As you divide up different areas of the home, it’s also important to balance privacy with togetherness. Everyone will need their alone time. So, try incorporating spaces where family members can go to relax and be alone, like a reading room or second living room. But you’ll also need communal spaces that everyone can enjoy, like a dining room, living room, or outdoor patio.  

Make Adjustments to Shared Living Spaces  

Because family members of all ages will be living in a multigenerational house, it’s important to make adjustments to support the safety and comfort of aging loved ones. Here are some general tips to keep in mind throughout the house as you adapt your living arrangements. 

  • Swap twist door knobs for lever door handles that you can push down easily without having to grip.  
  • Upgrade light switches to a rocker light switch, helping aging parents who may be losing fine motor skills.  
  • Widen doorways where you can to provide ample space, especially if your aging loved ones. 
  • Brighten up dark areas by adding additional light fixtures or applying a brighter coat of paint.  

Now that you have a general idea of some renovations to make to accommodate adult generations, let's take a look at commonly shared spaces in the home and discover how you can adapt each area.  


The bathroom is one of the main shared spaces that everyone will need to use. Consider making these small renovations to your bathroom to make it safer for older adults.  

  • Install grab rails by the toilet and shower to help reduce the risk of falls.  
  • Replace traditional tub and shower combo with a walk-in shower. Add a small shower chair for additional safety.
  • Swap the shower head for one that has handheld capabilities, making showering easier for adults with restricted mobility. 


The kitchen is often the heart of a home. It can be a beautiful experience when family members of different generations come together to prepare a meal. Here are some tips to accommodate multiple generations in the same home.  

  • Devote some storage space in cabinets, the pantry, and even the fridge to your loved ones, so that they have some space of their own.  
  • Install under-cabinet lighting to make sure countertop surfaces in the kitchen are well lit for meal prep.
  • Swap out cabinet hardware with drawer pulls or cabinet grips that don’t require a tight grip.  

Living Room  

The living room is where many family members will go to socialize. So, it should be comfortable enough to accommodate everyone while also safe. Here are some considerations to adapt your living room.  

  • Reduce excess furniture that limits walkways or could become a fall hazard.  
  • Upgrade your sofa to a sectional that can seat more people. Multi-piece furniture sets look great, but they can impede open spaces and create dangerous narrow walkways.  
  • Consider the different uses for the living room and try to accommodate everyone’s needs. For example, you might have an area with kids’ toys and a corner for grandparents to sit and read.  

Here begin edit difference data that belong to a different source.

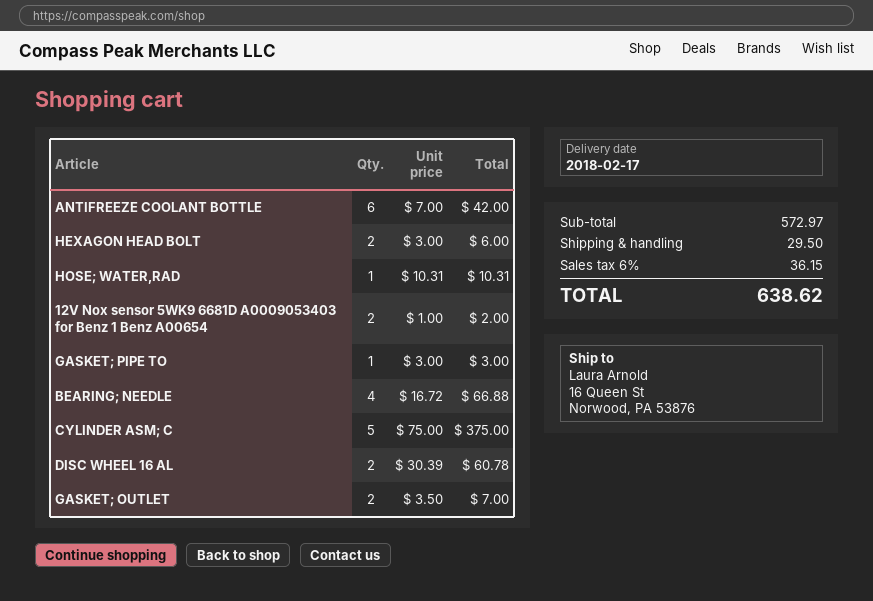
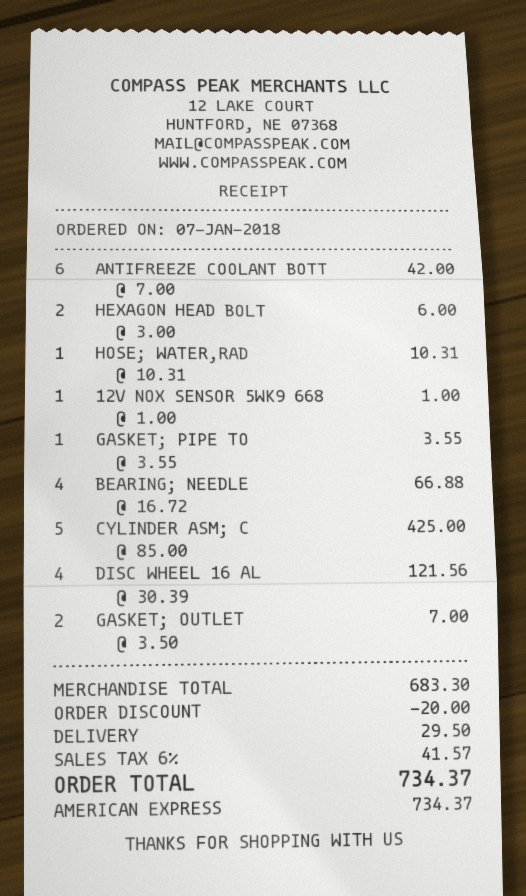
12V Nox sensor 5WK9 6681D A0009053403 for Benz 1 Benz A00654: 2 x 1.00 = 2.00 -> 1 x 1.00 = 1.00
GASKET; PIPE TO: 1 x 3.00 = 3.00 -> 1 x 3.55 = 3.55
CYLINDER ASM; C: 5 x 75.00 = 375.00 -> 5 x 85.00 = 425.00
DISC WHEEL 16 AL: 2 x 30.39 = 60.78 -> 4 x 30.39 = 121.56
subtotal: 572.97 -> 683.30
discount: none -> 20.00
tax: 6% = 36.15 -> 6% = 41.57
total: 638.62 -> 734.37

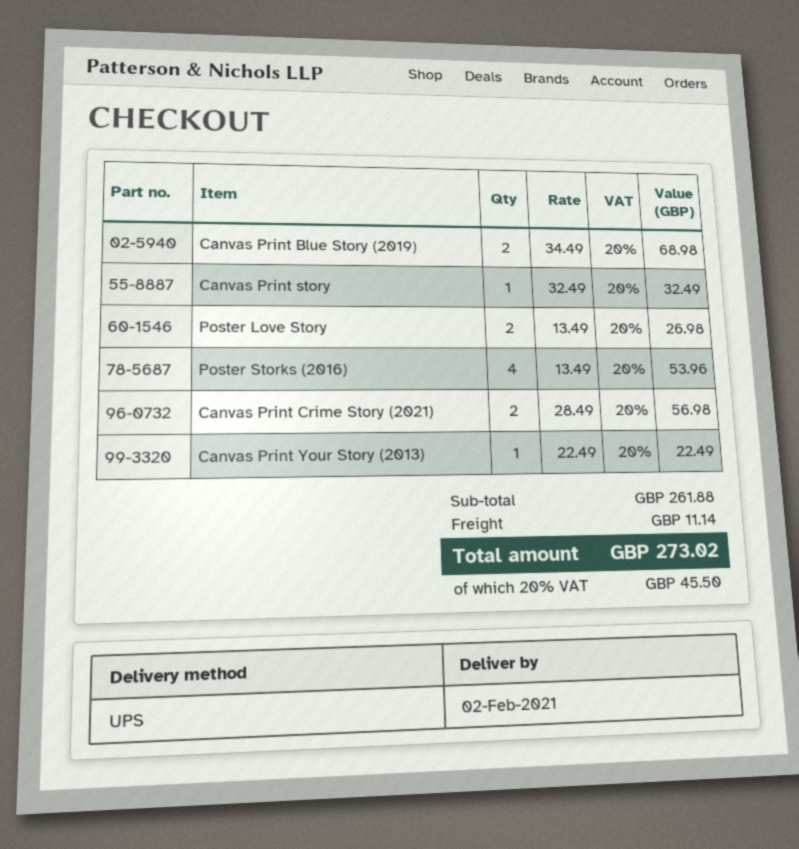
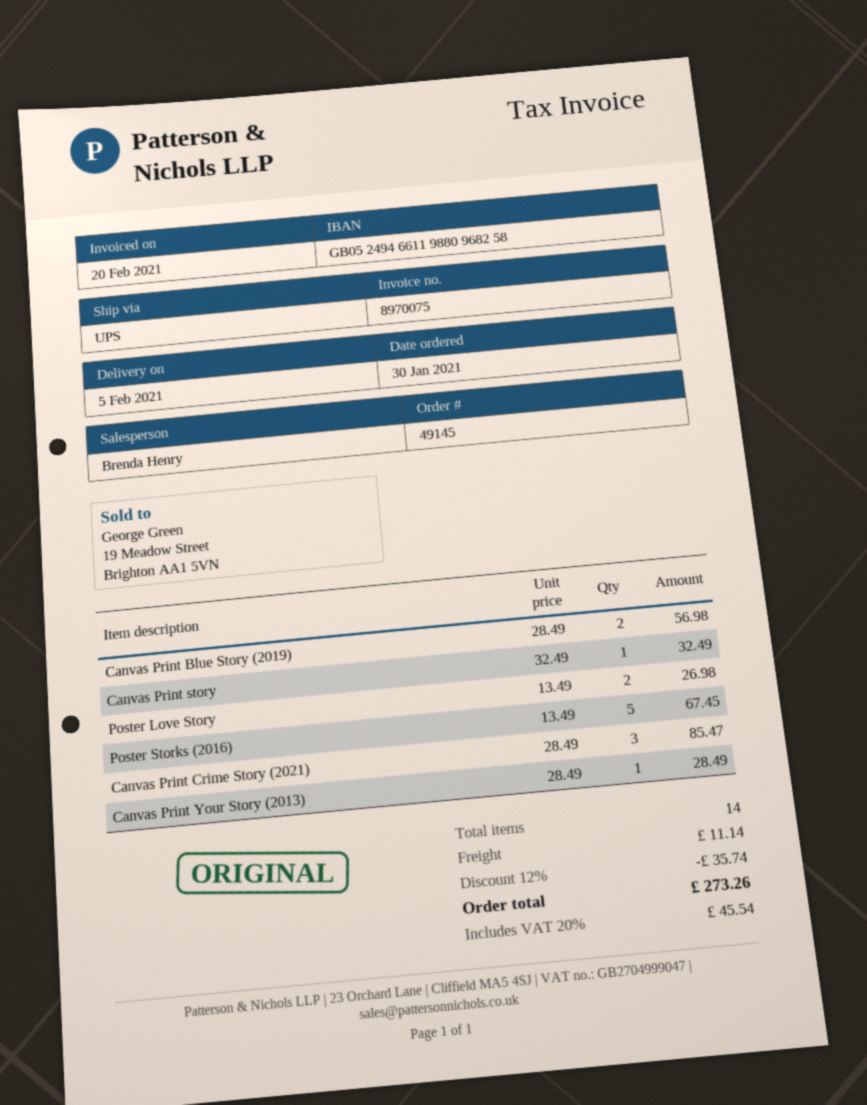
delivery date: 2021-02-02 -> 2021-02-05
Canvas Print Blue Story (2019): 2 x 34.49 = 68.98 -> 2 x 28.49 = 56.98
Poster Storks (2016): 4 x 13.49 = 53.96 -> 5 x 13.49 = 67.45
Canvas Print Crime Story (2021): 2 x 28.49 = 56.98 -> 3 x 28.49 = 85.47
Canvas Print Your Story (2013): 1 x 22.49 = 22.49 -> 1 x 28.49 = 28.49
discount: none -> 12% = 35.74
tax: 20% = 45.50 -> 20% = 45.54
total: 273.02 -> 273.26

Consider All Design Preferences  

Not everyone has the same design taste. But if you and your family members will be living together, it’s important that everyone can appreciate shared spaces. Imagine if you moved into a family member’s home, and they didn’t let you put up any of your pictures or didn’t want to use any of your furniture. It really wouldn’t feel like your space too.  

Here are some tips for blending different design styles.  

  • Keep shared spaces, like the living room, free from clutter. Maintain wide walkways for safety.  
  • Allow individuals to express their creativity and unique design style in their private spaces.  
  • When buying new furniture, get input from different family members.  
  • Include pictures, wall art, and even furniture that belongs to other family members to help the space feel more inclusive.  
  • Use contrasting colors to help older adults with visual impairments. For example, paint the door a different color than the wall.  

Embracing multigenerational living might not always be easy, but hopefully these tips help you overcome some of the common challenges of living under the same roof. Remember, a thoughtful approach and a good design can help family members come together for a smooth transition. We’d love to hear how your family has adapted to multigenerational living!